Wasserkraftwerk am Hochablass: Ratsbegehren vor dem Aus
Kommentar von Siegfried Zagler
Abendstimmung am Augsburger Hochablass
Die Stadtregierung will ihren Bürgern innerhalb von 16 Monaten das zweite Ratsbegehren zumuten. Das erste Ratsbegehren der Stadtregierung war damals eine richtige und notwendige Maßnahme. Der Bürgerentscheid am 21. November 2010 zum Königsplatzumbau hat nicht nur die Kritiker in den eigenen Reihen und die SPD auf Linie gebracht, sondern ist auch dem Willen der Bürgerschaft gefolgt, über eine entscheidende Frage des Königsplatzumbaus nochmal abstimmen zu lassen. Bei dem aktuell beabsichtigten Ratsbegehren bezüglich des geplanten Wasserkraftwerkes am Hochablass liegt eine andere Situation vor. Der Stadtregierung wird dabei von der Opposition vorgehalten, dass ihr Ratsbegehren keine miserable Öffentlichkeitsarbeit heile und auch nicht die eigenen Versäumnisse kaschiere, die Bürger in dieser sensiblen Angelegenheit mitzunehmen.

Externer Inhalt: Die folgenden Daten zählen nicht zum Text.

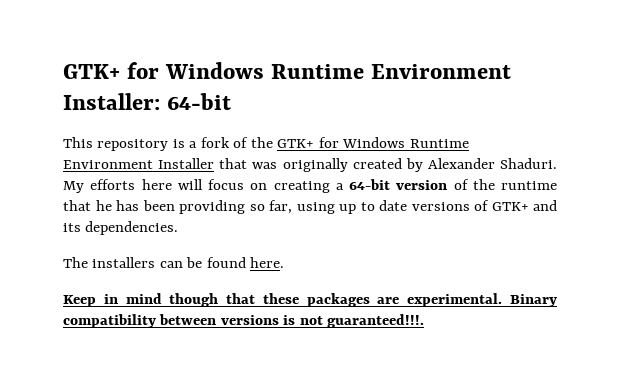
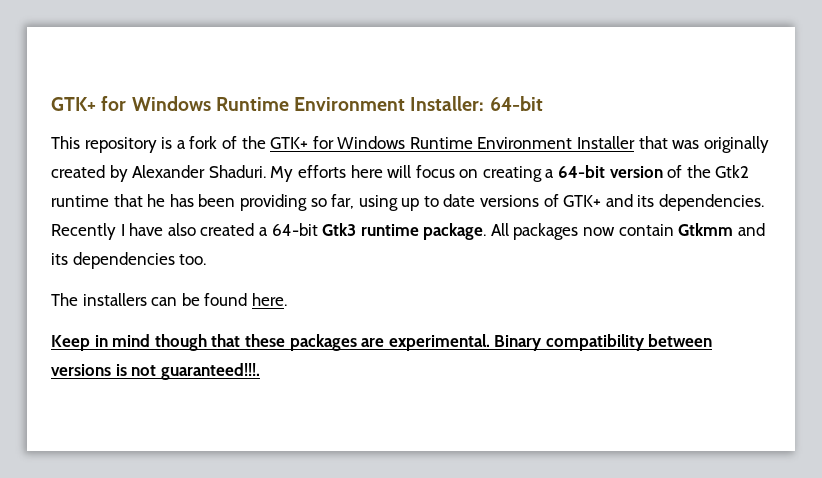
(495, 184) none -> [715,165,750,178] Gtk2
(179, 228) none -> [51,223,765,240] [51,252,207,269] Recently I have also created a 64-bit Gtk3 runtime package. All packages now contain Gtkmm and its dependencies too.

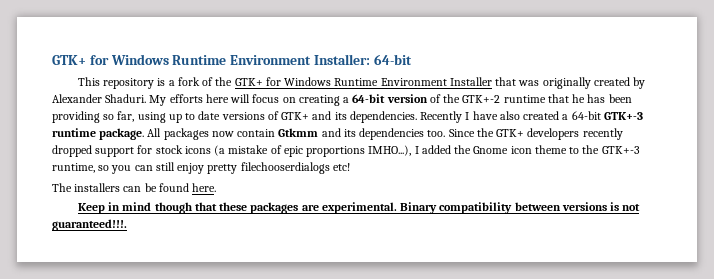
[715,165,750,178] Gtk2 -> [462,95,501,103] GTK+-2
[322,223,357,236] Gtk3 -> [603,112,643,120] GTK+-3
(207, 259) none -> [448,128,623,140] [52,145,640,157] [52,162,350,174] Since the GTK+ developers recently dropped support for stock icons (a mistake of epic proportions IMHO...), I added the Gnome icon theme to the GTK+-3 runtime, so you can still enjoy pretty filechooserdialogs etc!

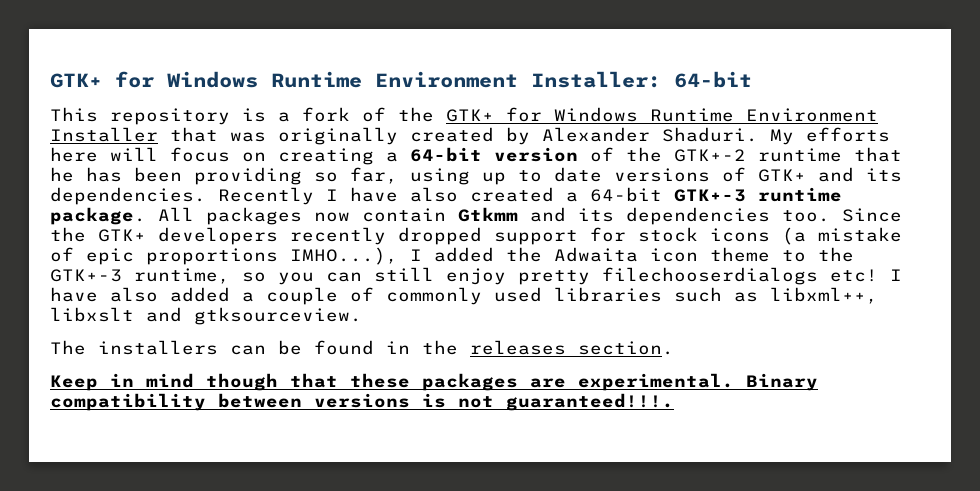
[473,146,509,154] Gnome -> [554,247,638,262] Adwaita
(350, 167) none -> [890,269,902,281] [50,287,878,305] [50,307,362,325] I have also added a couple of commonly used libraries such as libxml++, libxslt and gtksourceview.
[192,183,217,192] here. -> [386,340,674,355] in the releases section.

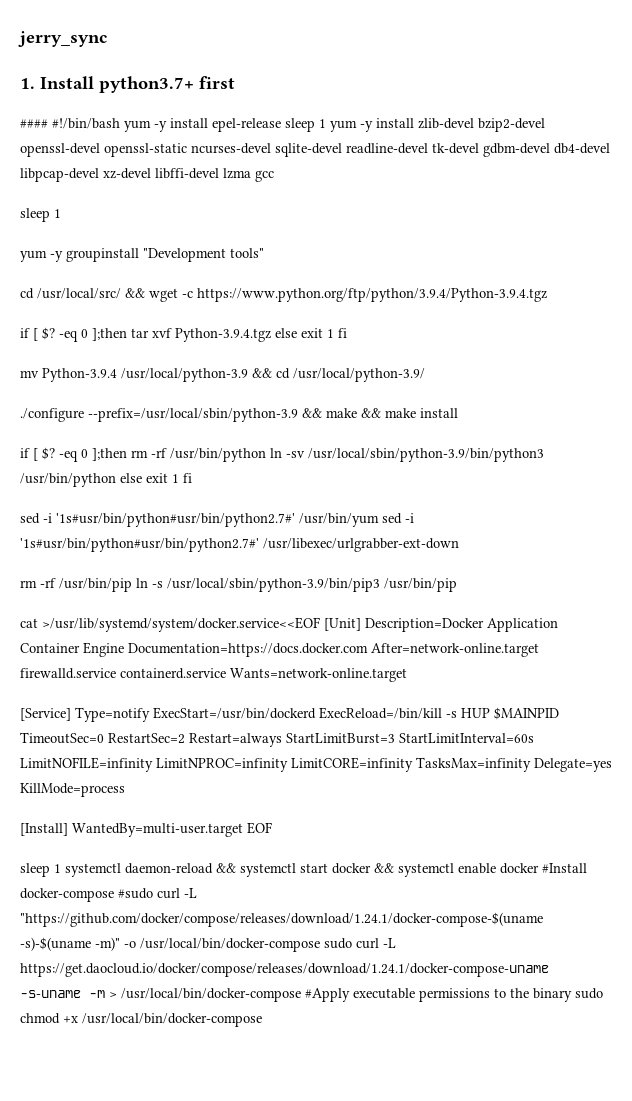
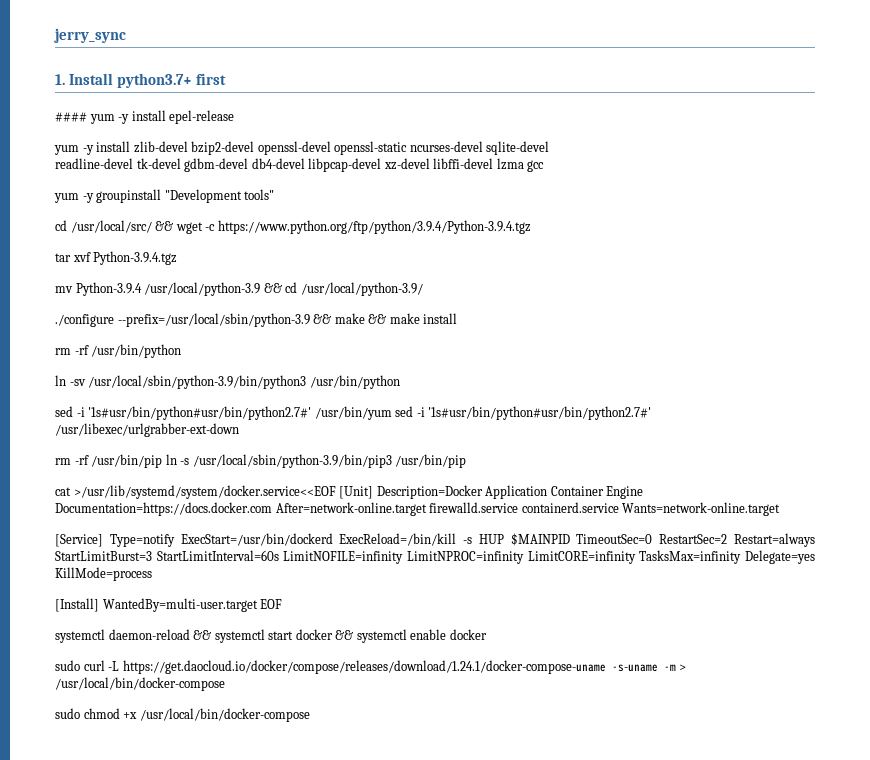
[52,118,120,129] #!/bin/bash -> (87, 117) none
[285,118,326,132] sleep 1 -> (235, 117) //
(342, 150) none -> (550, 148) //
[20,208,61,222] // sleep 1 -> (545, 166) none
[20,327,127,342] if [ $? -eq 0 ];then -> (531, 227) none
[275,328,347,338] else exit 1 fi -> (178, 258) none
[20,447,127,462] if [ $? -eq 0 ];then -> (458, 318) none
(266, 455) none -> (182, 351) //
[120,473,192,483] else exit 1 fi -> (400, 382) none
[20,863,61,877] sleep 1 -> (283, 604) none
[542,863,587,873] [20,888,197,902] [20,912,543,927] [20,937,320,952] #Install docker-compose #sudo curl -L "https://github.com/docker/compose/releases/download/1.24.1/docker-compose-$(uname -s)-$(uname -m)" -o /usr/local/bin/docker-compose -> (487, 634) //
[305,988,572,1002] #Apply executable permissions to the binary -> (225, 684) //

„(…) damit die Belange erstmals grundlegend diskutiert werden können“
Um es vorsichtig zu formulieren: Man ist geneigt, der Opposition zuzustimmen. „Flucht nach vorne“, so könnte man die Motivlage der Stadtregierung bezeichnen. Hinzu kommt noch eine Besonderheit, die das Ratsbegehren ad absurdum führt: Es gibt keine Bürger, die eine Abstimmung begehren. „Die Mitglieder der Bürgerinitiative „Rettet den Hochablass“ waren über die Absichten der aktuellen Rathauskoalition, dass die Augsburger Bürgerinnen und Bürger im Rahmen eines Ratsbegehrens über ein Rest-Wasserkraftwerk im Hochablass entscheiden sollen, überrascht und halten ein Ratsbegehren für nicht erforderlich.“ So die Initiative, die am Samstag auf einer Versammlung ankündigte, „die fachlich betroffenen Kreise wie Stadtverwaltung, Stadtwerke, Naturschutzorganisationen, Denkmalschutz, Stadt- und Heimatpfleger, Industrie- und Handelskammer am 8.2.2012 zu einem Runden Tisch einzuladen, damit die von dem beabsichtigten Eingriff betroffenen Belange erstmals überhaupt und grundlegend diskutiert werden können.“
Das Ratsbegehren scheint gescheitert, noch bevor die Fragestellung formuliert ist
Doch nicht nur, dass der Bürgerwille für einen Bürgerentscheid fehlt, auch im Stadtrat scheint es für das geplante Bürgervotum via Ratsbegehren auf der kommenden Sitzung keine Mehrheit zu geben. Nach Informationen der DAZ sieht weder die Opposition (SPD, Grüne, Linke) eine Notwendigkeit für ein Ratsbegehren, noch die Freien Wähler. Karl Heinz Englet ist dagegen und selbst in den Reihen des kleinen Koalitionspartners Pro Augsburg gibt es Gegner für das letzte Woche bekannt gewordene Ansinnen der Stadtregierung, die Bürger in Sachen Kraftwerk am Hochablass entscheiden zu lassen. Stand der aktuellen Lage: Das Ratsbegehren scheint gescheitert, noch bevor die Fragestellung formuliert ist. So überraschend das Ratsbegehren aus dem Nichts kam, so schnell scheint es dorthin auch wieder zu verschwinden.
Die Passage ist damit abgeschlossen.